Note: If there is a mortgage, Medi-Cal only permits the use of mom’s gross rental income to pay the interest portion of the monthly mortgage, but not the principal portion. Fortunately, however, the interest portion is usually the lion’s share of most mortgage obligations, and in these situations, the family is usually able to muster the modest additional funds necessary to cover the smaller principal portion. It may also be prudent to rent out the home to reduce the risk of vandalism (vacant homes are at greater risk), and to eliminate the risk that mother’s homeowner’s insurance may lapse (which may well occur were the home left vacant).
And even though the net rental income, after payment of these expenses, will increase mom’s SOC, this increase does not impose any real financial hardship upon mom, as it is essentially funded by the renter.
Where your goal is to preserve mom’s home, this rental option is likely the most practical method of preserving your mother’s home, honoring her wishes, and avoiding a forced sale.
References: 22 CCR §50605 [“Maintenance Need–Persons in Long Term Care“. and §(b)(3) “verified medical determination”]; 22 CCR §50508 [“Net Income From Property“. Calculation of “net income” from property].
Note: the Medi-Cal Home Upkeep Allowance limited to only $209 per month even with physician certification; Medi-Cal Eligibility Division Information Letter No.: I 09-01 (April 16, 2009).

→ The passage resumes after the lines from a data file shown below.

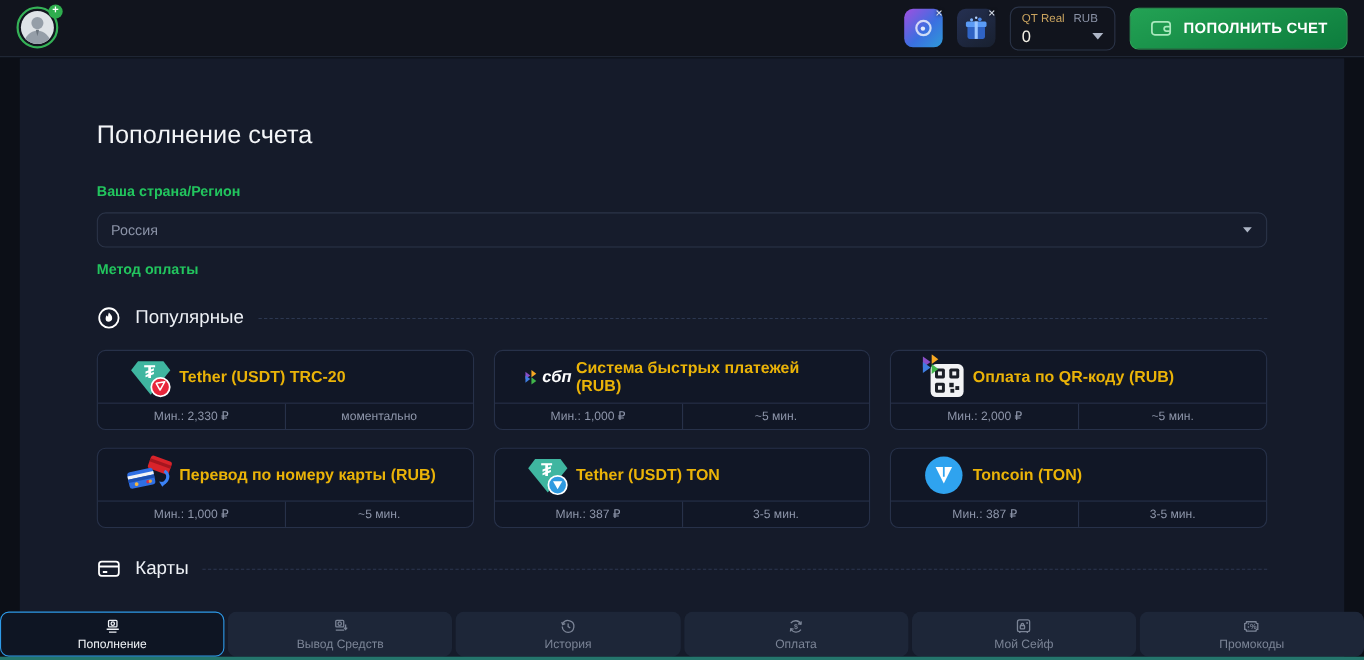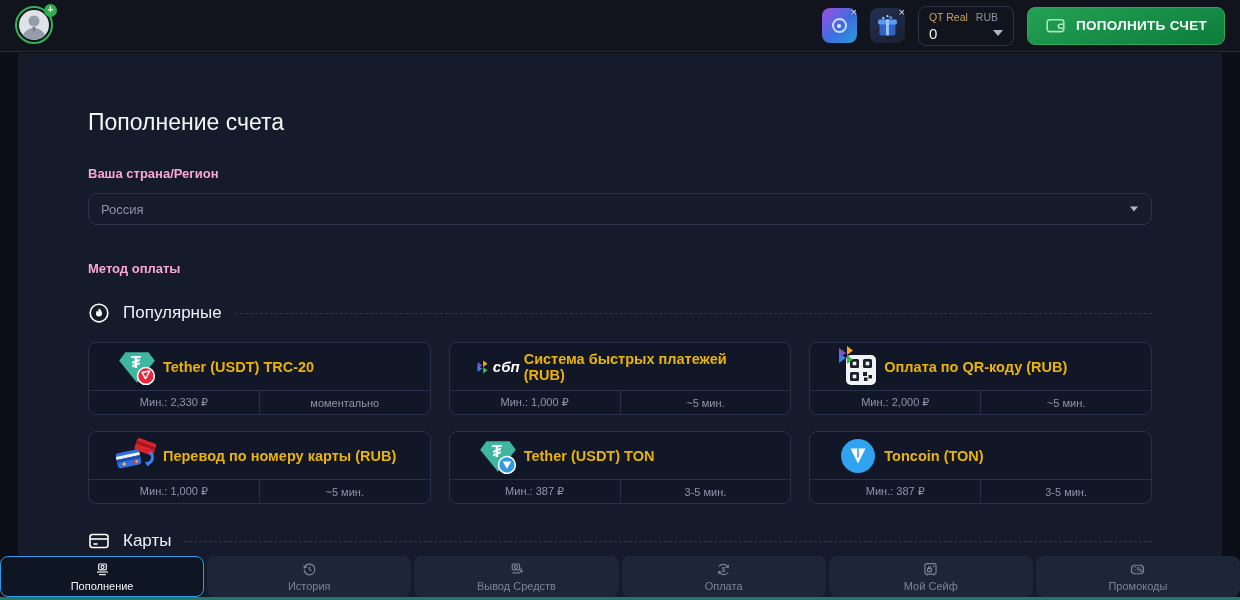"Ваша страна/Регион" .field-label { color: #f9a8d4 -> #22c55e }
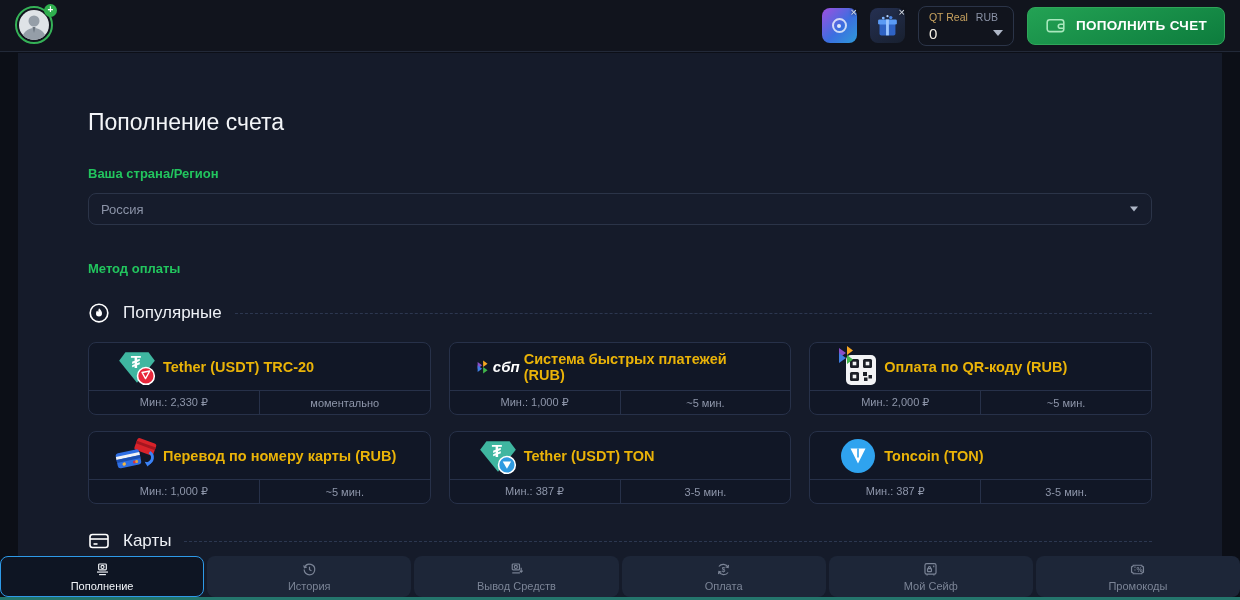"Россия" .input-box { margin-bottom: 36px -> 12px }
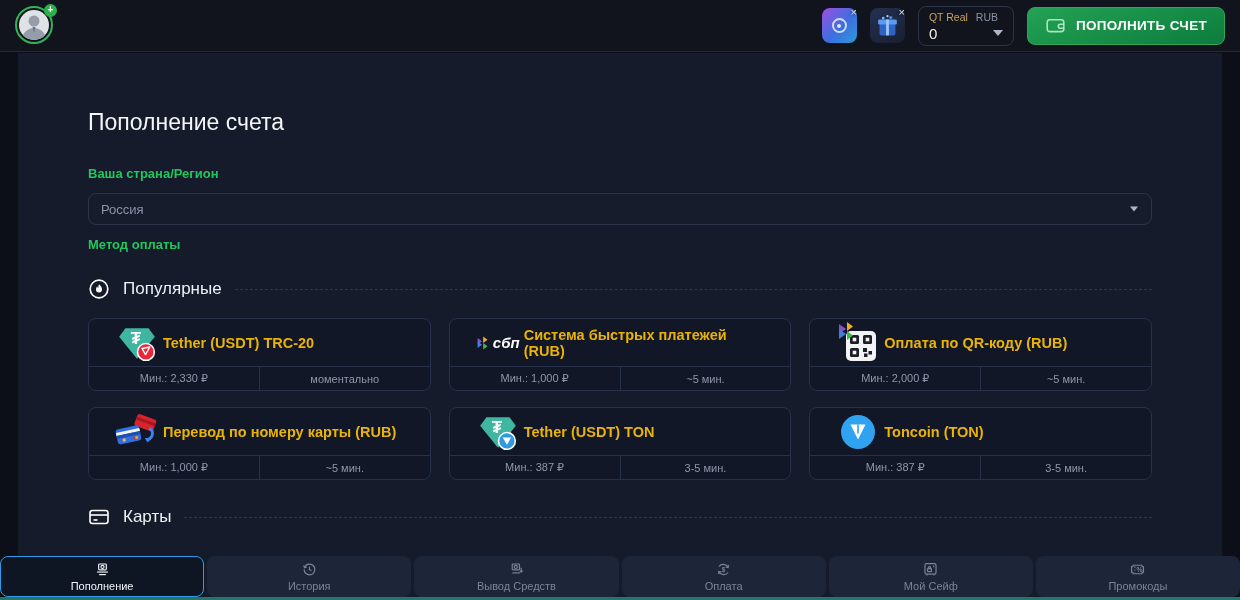"История" div.nav-tab { order: before "Вывод Средств" -> after "Вывод Средств" }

Note, an Assembly Bill has been introduced into the California Legislature that would, if passed, increase this home upkeep allowance: AB 1042 (Wood); Text of AB 1042
Q. I am setting up a “Living Trust” and considering name all three of my children, together, as successor co-trustees. Do you have any thoughts as to whether that makes sense?
A. Yes, I do. Your desire to treat all of your children equally, or at least not to appear to favor one over the others, is understandable. However, naming all to serve together is not generally a good idea, and here’s why:
Need for Unanimity in Every Trust Decision: Unless your trust provides otherwise, California law requires that – where there are multiple trustees – all decisions by the trustees must be unanimous. What if one of your children does not agree with a decision suggested by the others? You may then have a “stalemate”. This would be of special concern if your children do not always agree with one another. Indeed, sometimes sibling rivalries — which were never fully resolved during childhood– might manifest in your children as adults, impairing the smooth administration of your trust.
Majority Rule? Providing that any decision must be made by a majority of the co-trustees might be a solution, providing that there are always at least three co-trustees. But, if for any reason one of your children were unable or unwilling to serve, reducing the co-trustees to only two, California law would generally then require unanimity between the remaining two.
Disagreements Could Present Problems: If one of your trustees felt that the others were acting inappropriately and, perhaps, in breach of their fiduciary duty, the non-consenting trustee(s) might then have a duty to petition the court to resolve the issue and/or to seek the removal of the offending trustee(s). Not only would this court proceeding potentially exacerbate the relationship between your children, but it would likely involve a significant expense to the trust, something that you would presumably prefer to avoid.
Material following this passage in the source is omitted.